There is no leadership deficit at Yale, but our leaders cannot defend our dear alma mater alone. We — the alumni, the faculty, the students — must clear our minds and ready our souls for the impending invasion. We must purge from our consciousness all thoughts that will weaken us.
“But some of my best friends go to Harvard!”
“My parents are Cantabs!”
“Until I read ‘The Cult of Yale’ in The Harvard Crimson, I almost went there instead of Yale!”
“Civility” has become the political buzzword of the past six months. From the attempted assassination of an Arizona congresswoman to the failure of President Obama and House Republicans to reach a debt-ceiling compromise, a lack of civility has been blamed for all the troubles of the world.
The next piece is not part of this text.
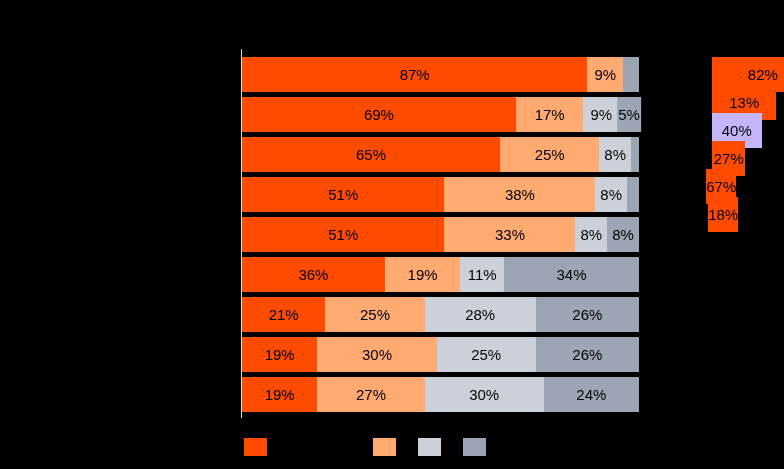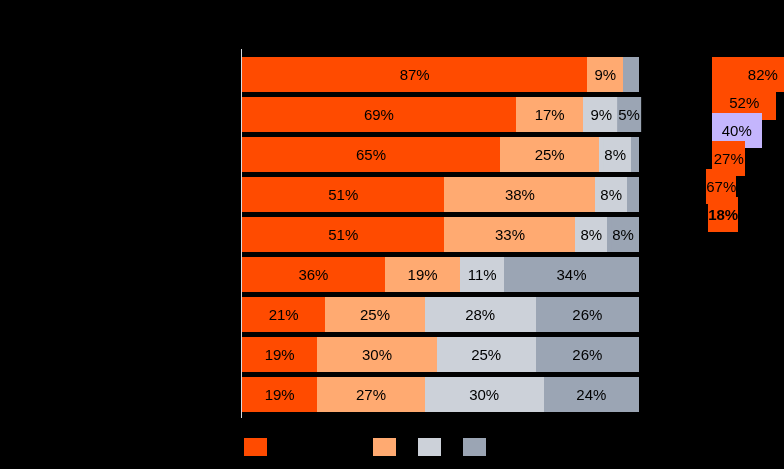"52%" span.right-label { text: 52% -> 13% }
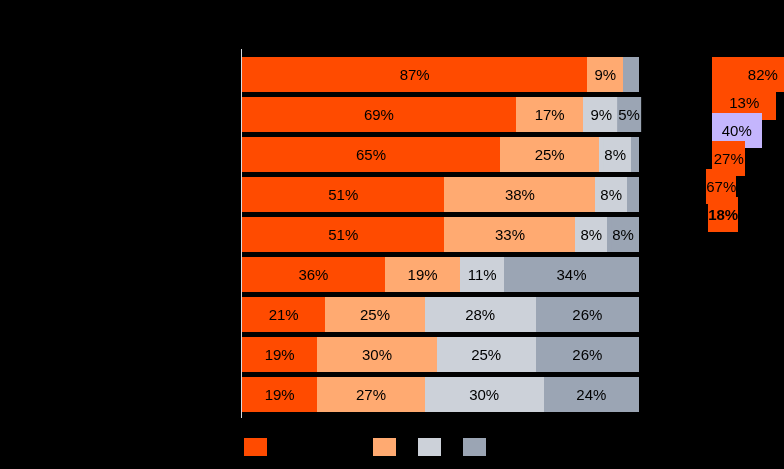"18%" div.right-bar { font-weight: bold -> none }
Before kickoff on Saturday, Elis must acknowledge that a lack of civility has little to do with our present problems, and civility will do little to solve them.
Enlightened Elis are reluctant to act uncivilly. We have been taught since elementary school that all ideas, all actions, all creatures of the earth (including Cantabs) must be treated with respect and tolerance. The ideologies of moral relativism, political correctness and multiculturalism have wiped our faculties of judgment clean — they have left our minds so open that our brains have fallen out.
So let us rectify our misconceptions: The Game is not a game. The Game is war. Harvard is not a university — it is the Enemy. For 135 years, we Elis have met our Enemy on our gridiron to fight for Good, just as those vicious, heartless, soulless Cantabs have fought for Evil.
Make no mistake: The Cantab is not like you and me — at least not this weekend. For most of the year, the Cantab might take the form of a mild-mannered, somewhat pretentious, perpetually melancholic college student. But this weekend, those inoffensive adolescents will shed their human skin to reveal their true selves: venom-spewing, Vuvuzela-blowing, soul-sucking monsters.
Well, we Elis are ready for battle because real Yalies love a fight, traditionally. We will fight to the very last man, and there will be no defeat. So suit up in your heaviest gimmicky t-shirt and strongest SigEp sunglasses. Fill your favorite flask, and dig in for a long, cold afternoon at the Bowl. For Harvard’s team may fight ’til the end — but Yale will win.